In a restaurant Billboard is used to tell stories about a restaurant's history or to convey a concept.


There are several subcategories of Billboard. A supergraphic is a large graphic expression covers an entire interior plane and may incorporate figurative elements, abstract geometries, and/or text.1 Supergraphic can be interpreted in three similar but different approaches: text / language, abstract geometry, and murals. In all three approaches of Billboard, artists such as surrealists and pop artists contributed to the development of this concept.

Billboard has a relatively long history as a wall treatment in restaurant settings. Geometric abstractions or murals of human figures and landscapes were more popular than text and language forms. Prior to the 1970s, the most popular type of Billboard in restaurants was natural and landscape scenes. The restaurant, Well of the Sea (1949) in Chicago, featured a mural located on the wall behind a Padded Perimeter (upholstered banquette seating). Artist Richard Koppe delineated skeletal sea creatures in sharp black against a background glowing with fluorescent paint; at night the mural was lit with black light.2

In 1960 the restaurant in the Carson, Pirie, Scott department store in Washington, D.C. replaced a large abstract art piece that acted as a focal point of the restaurant with a more realistic panorama of buildings and landscape. The mural was located above a Padded Perimeter (upholstered banquette seating) in a circular dining space. Designers imagined that the diners would imagine themselves as a part of a real landscape.

During the 1970s and 1980 decades, the subject matter of Billboard restaurants published in design trade magazines varied widely and included stylized human figures, realistic human faces, abstract forms and landscapes. The Chateau D’Vie restaurant (1973), who targeted the under-40 age groups as its clientele, commissioned Environmental Graphics to produce a Billboard of young faces in black and white. The faces are larger than life-size, and they display the popular hairstyles and caps of the time period.

For the dining area of New York Delicatessen restaurant (1983) Hirsch Bedner Associates retained an artist/muralist to depict the Busby Berkley movie era, and as an added theme, Radio City Music Hall.3The Billboard conveyed the restaurant’s theatrical theme.

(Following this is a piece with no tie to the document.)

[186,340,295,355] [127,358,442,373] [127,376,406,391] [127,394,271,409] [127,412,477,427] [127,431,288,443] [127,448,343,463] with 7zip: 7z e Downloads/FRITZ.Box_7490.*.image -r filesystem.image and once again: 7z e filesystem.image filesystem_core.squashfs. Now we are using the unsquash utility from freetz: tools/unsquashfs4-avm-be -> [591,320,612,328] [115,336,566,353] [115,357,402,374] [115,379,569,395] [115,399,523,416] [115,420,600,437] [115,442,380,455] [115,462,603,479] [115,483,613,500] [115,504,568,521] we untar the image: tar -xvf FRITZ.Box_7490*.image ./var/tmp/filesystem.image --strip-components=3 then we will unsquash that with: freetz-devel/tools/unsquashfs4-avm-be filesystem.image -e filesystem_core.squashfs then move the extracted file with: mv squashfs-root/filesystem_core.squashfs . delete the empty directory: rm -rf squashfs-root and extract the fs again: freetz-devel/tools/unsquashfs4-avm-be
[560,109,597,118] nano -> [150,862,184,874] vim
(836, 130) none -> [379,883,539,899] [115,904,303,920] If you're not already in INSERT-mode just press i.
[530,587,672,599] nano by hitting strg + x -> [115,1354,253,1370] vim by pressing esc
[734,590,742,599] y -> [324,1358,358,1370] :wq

As the end of the 20th century approached, abstract geometric forms emerged as the popular subject matter for Billboards. In the dining room of The Border Grill (1991) local artists created a 14-foot mural of abstract forms including the head of a howling green coyote. Using simple shapes and primary colors throughout the restaurant, the mural created a dynamic space meant to challenge the visual senses of its clientele. The Border Grill’s Billboard also matched the restaurant’s design concept.

In Rikki Rikki, “an authentic Japanese restaurant” (1991), a billboard was executed in manga, a comic book style of illustration popular in Japan. Manga was chosen to provide both an unusual graphic for wall décor and as a recognizable and entertaining element for patrons.4 The banquette wall consists of loosely sketched and painted wall with text.

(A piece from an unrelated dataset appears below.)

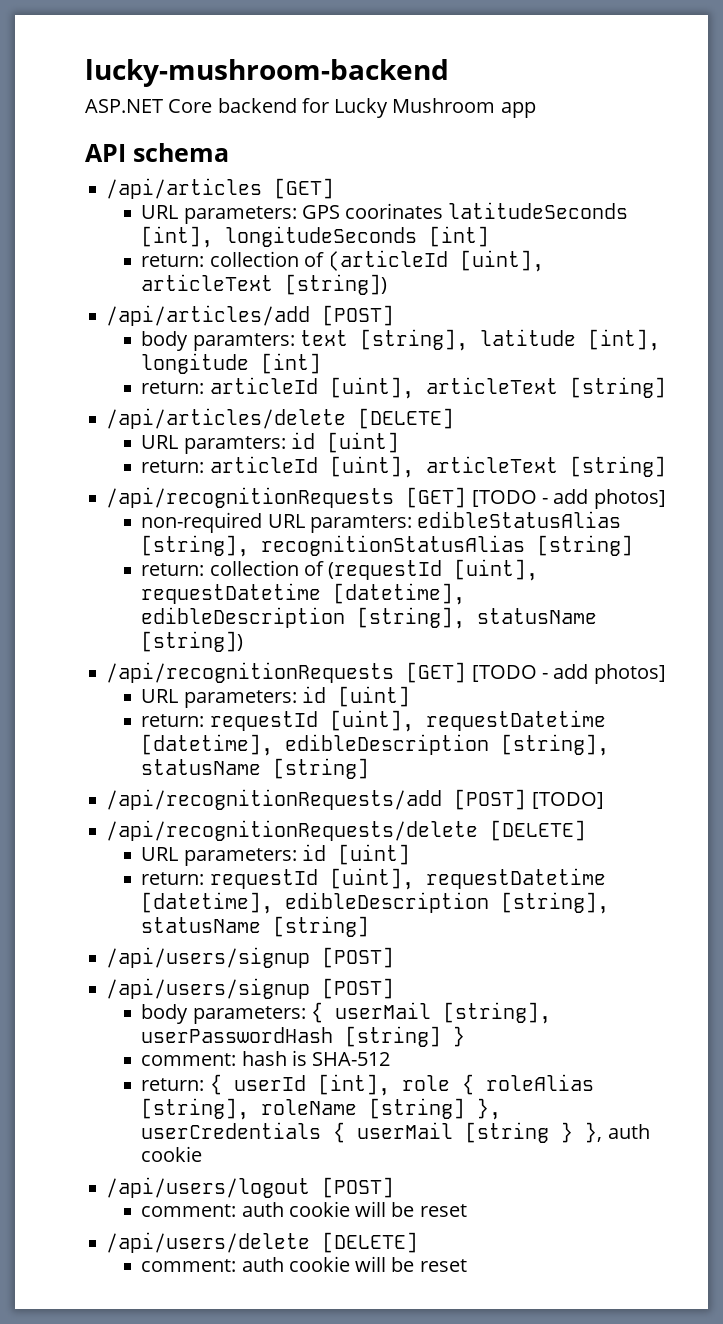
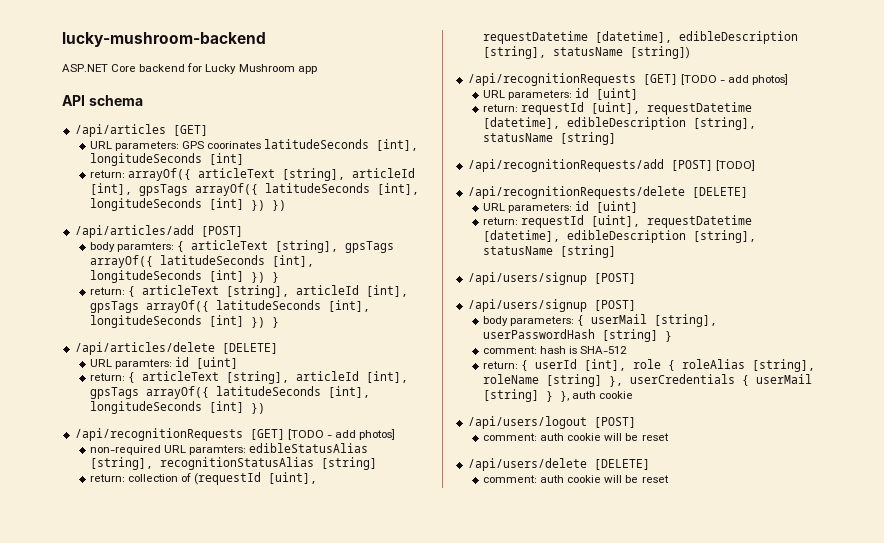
[209,250,545,272] [141,274,388,295] [106,305,395,326] [141,329,660,351] [141,353,322,374] [141,377,666,399] collection of (articleId [uint], articleText [string]) // /api/articles/add [POST] // body paramters: text [string], latitude [int], longitude [int] // return: articleId [uint], articleText [string] -> [128,168,416,181] [90,183,420,196] [90,198,287,211] [74,225,243,238] [90,240,395,253] [90,255,315,268] [90,270,280,283] [90,285,409,298] [90,300,371,313] [90,315,280,328] arrayOf({ articleText [string], articleId [int], gpsTags arrayOf({ latitudeSeconds [int], longitudeSeconds [int] }) }) // /api/articles/add [POST] // body paramters: { articleText [string], gpsTags arrayOf({ latitudeSeconds [int], longitudeSeconds [int] }) } // return: { articleText [string], articleId [int], gpsTags arrayOf({ latitudeSeconds [int], longitudeSeconds [int] }) }
[209,456,666,478] articleId [uint], articleText [string] -> [128,371,409,384] [90,386,371,399] [90,401,266,414] { articleText [string], articleId [int], gpsTags arrayOf({ latitudeSeconds [int], longitudeSeconds [int] })
[465,1122,550,1143] [string -> [483,389,540,402] [string]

With the rapid improvement of animation and cartoon industries in the 21st century, abstract drawings, photographic-quality figures, human faces and animated cartoons have become widespread reiterations of Billboard. Sometimes concise texts or language are incorporated with abstract images, and when these two forms are combined, the Billboard conveys a message about the restaurant’s beliefs, values or concepts.

In Sushi Jones Restaurant (2001) in New York City, Billboard is achieved with almost floor to ceiling padded wall panels of Xorel.5 The wall panels define a Padded Perimeter backrest to the banquette seating below.6 To achieve the design concept simple graphics are meant to convey the harmony between East and West.

Lively cartoon characters are depicted on the Billboard of MX restaurant (2006) in Hong Kong. As a casual and fast-service restaurant, the design of the dining area had to be eye-catching, but also simple. By encasing the Billboard in a lighted glass case, the graphics become reminiscent of an art object.

The restaurant business is highly susceptible to popular culture, and they are accommodating technologically savvy environments. For many years now, restaurants have incorporated television screens and advanced sound systems, and the number and size of television screens keep increasing. Nowadays restaurants install entire walls of screens (see the intype Pulsating Wall) for either entertainment or conceptual purposes. With Techno-Billboard a restaurant can send numerous messages to guests, using images, sound, movement, and texts. The use of Billboard in restaurants is limitless. From simple geometric expressions to digital messages, designers can achieve a wide-range of design solutions with cost-effective ways to redefine space.7

end notes

  1. 1) Elizabeth O’Brien, “Material Archetypes: Contemporary Interior Design and Theory Study”, (MA, Cornell University, 2006), 109.
  2. 2) “Down to the Sea in Tips,” Interiors (May 1949): 126.
  3. 3) Monica Geran, “Deco de Novo,” Interior Design (Oct. 1983): 202.
  4. 4) Judi Radice, Restaurant Deisgn 3 (Glen Cove, NY: Architecture & Interior Design Library, 1992), 162-165.
  5. 5) Xorel is a sustainable finish that can be used as for wallcovering, panels, upholstery. It is made of a continuous monofilament polyethelence that is durable, cleanable and colorfast.
  6. 6) Jen Renzi, “Clean Palette,” Interior Design (Sept. 2001): 118.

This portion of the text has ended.